SanDisk, HBF, and AI inferencing at the smartphone edge

SanDisk reckons we can have a smartphone running a mixture-of-experts (MOE) AI model, with each expert operating using data stored in dedicated HBF mini-arrays.

SVP Technology and Strategy Alper Ilkbahar presented SanDisk’s NAND technology strategy at the recent investor day, where he introduced the high-bandwidth flash (HBF) concept as a NAND equivalent of high-bandwidth memory. He started by envisaging a current NAND array optimized for capacity and having a single I/O channel. We can, in theory, subdivide this into mini-arrays in a bandwidth-optimized design, he said, and give each one its own I/O channel. “When you do that, you get massive amounts of bandwidth and bandwidth optimization.”

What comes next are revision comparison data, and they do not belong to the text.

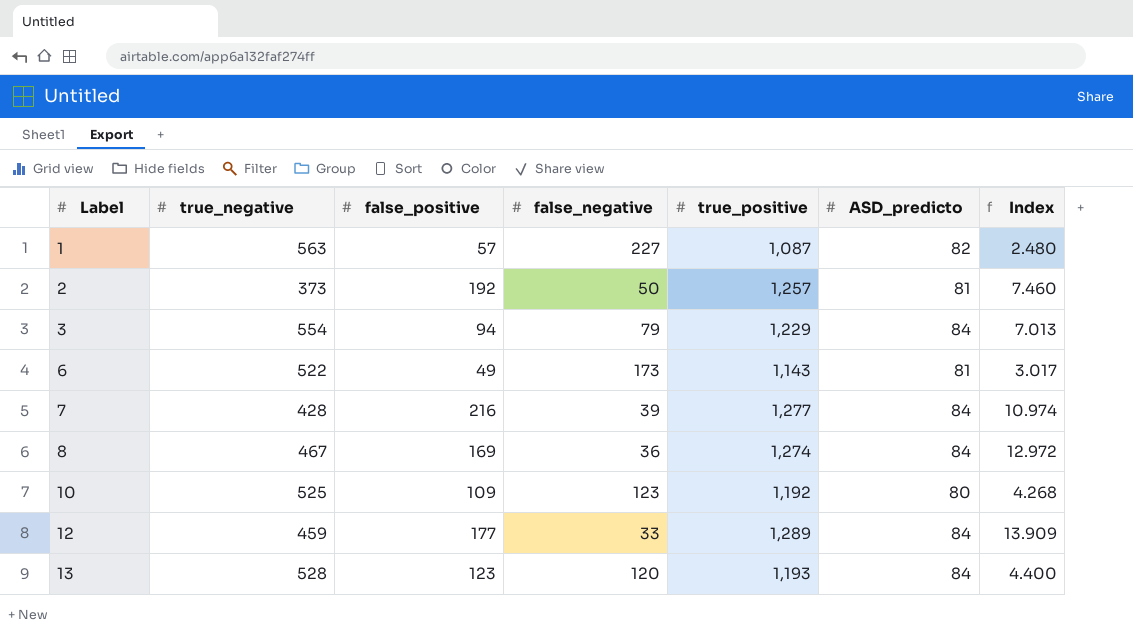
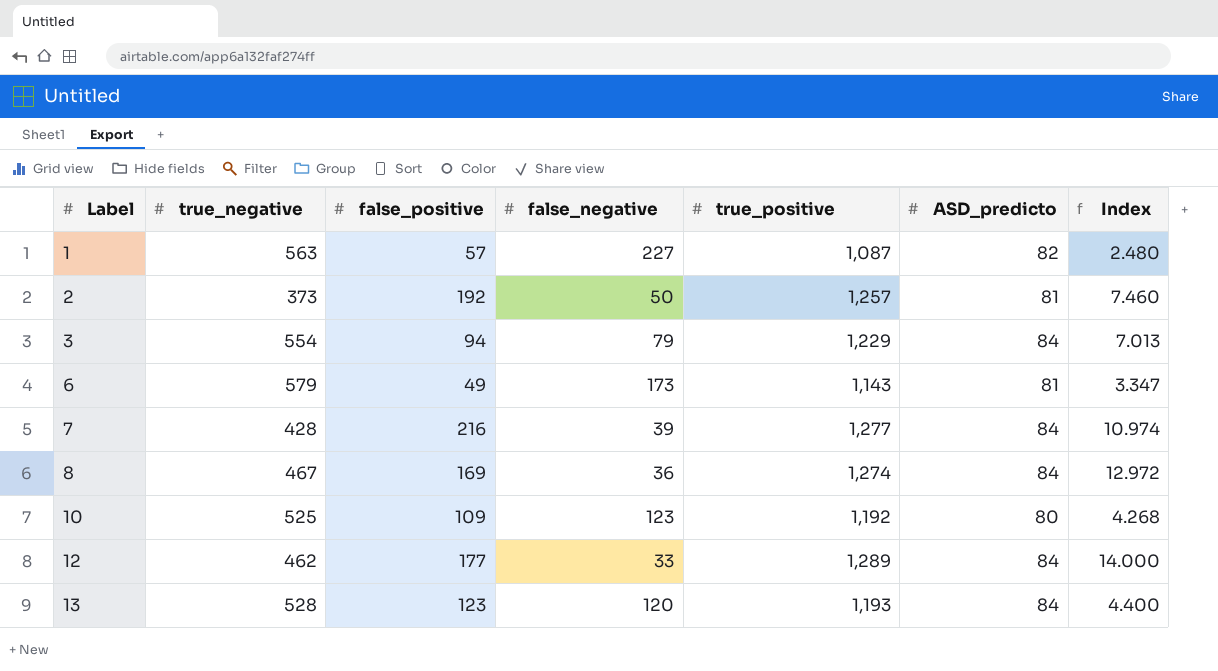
6 | true_negative: 522 -> 579
6 | Index: 3.017 -> 3.347
12 | true_negative: 459 -> 462
12 | Index: 13.909 -> 14.000

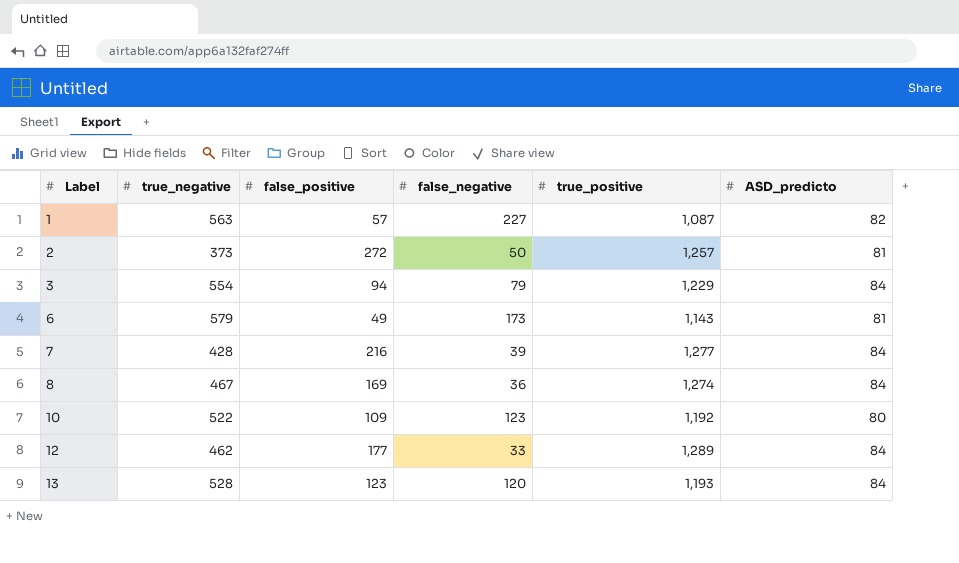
column Index | formula: [true_negative] / [false_negative] -> none
2 | false_positive: 192 -> 272
10 | true_negative: 525 -> 522

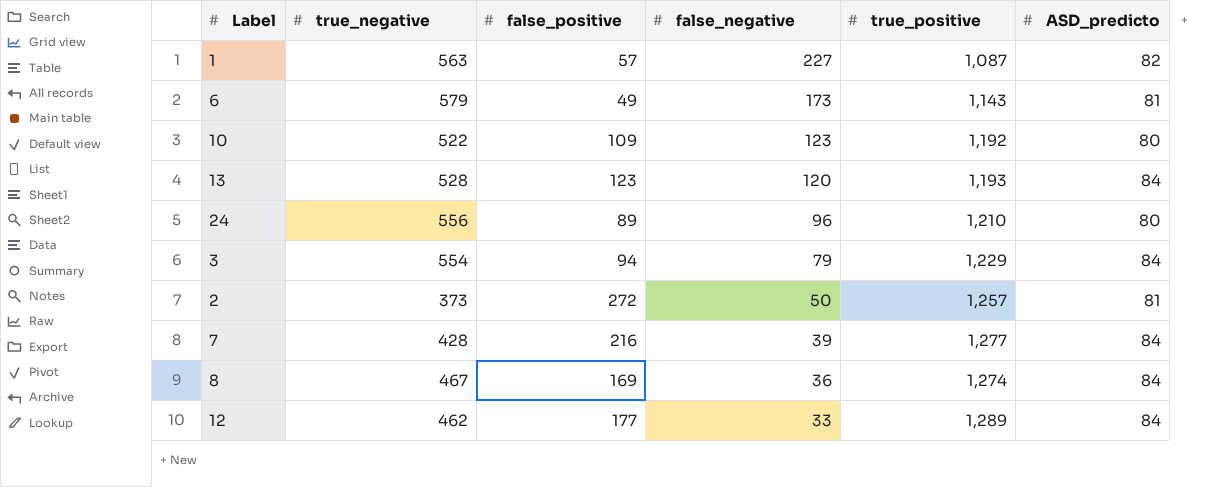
row order: Label ascending -> false_negative descending
row 24: none -> 556 | 89 | 96 | 1,210 | 80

Having set the scene, he introduced the HBF concept with a 16-layer NAND stack connected via a logic die to an interposer that provides a multi-lane, high-bandwidth channel to a GPU or other processor: the high-bandwidth memory (HBM) idea.

SanDisk’s CBA (CMOS directly Bonded to Array) technology has a logic die bonded to a 3D NAND stack. That logic die becomes the NAND-to-interposer logic die, and the 3D NAND stack is replaced by a 16-layer stack of core dies, interconnected by HBM-like through silicon vias (TSV) connectors. This will have much more capacity than an equivalent HBM package: “We are going to match the bandwidth of HBM memory while delivering eight to 16x capacity at a similar cost point.”

In effect, although Ilkbahar didn’t explicitly say it, each stack layer is a miniature NAND array with its own I/O channel. The logic die, aka NAND controller, now has to do much more work handling these multiple and parallel I/O channels.

Initially, SanDisk engineers thought the HBF package would need a mixture of NAND and DRAM, with the DRAM used for caching critical data: “The reason we thought we still need the HBM is because, although inference workloads are heavily really intensive, you have data structures such as KV caches that need frequent updates, and we thought, for those, you might require HBM”. 

This turned out not to be the case because multi-head latent attention was developed by DeepSeek AI researchers. This enables compressed latent KV caches or vectors to be stored, leading to a reduction in memory needed. Ilkbahar said: “As a matter of fact, they are reporting that they’re able to reduce KV caches by 93 percent. So any innovation like that actually now would enable us to pack four terabytes of memory on a single GPU.”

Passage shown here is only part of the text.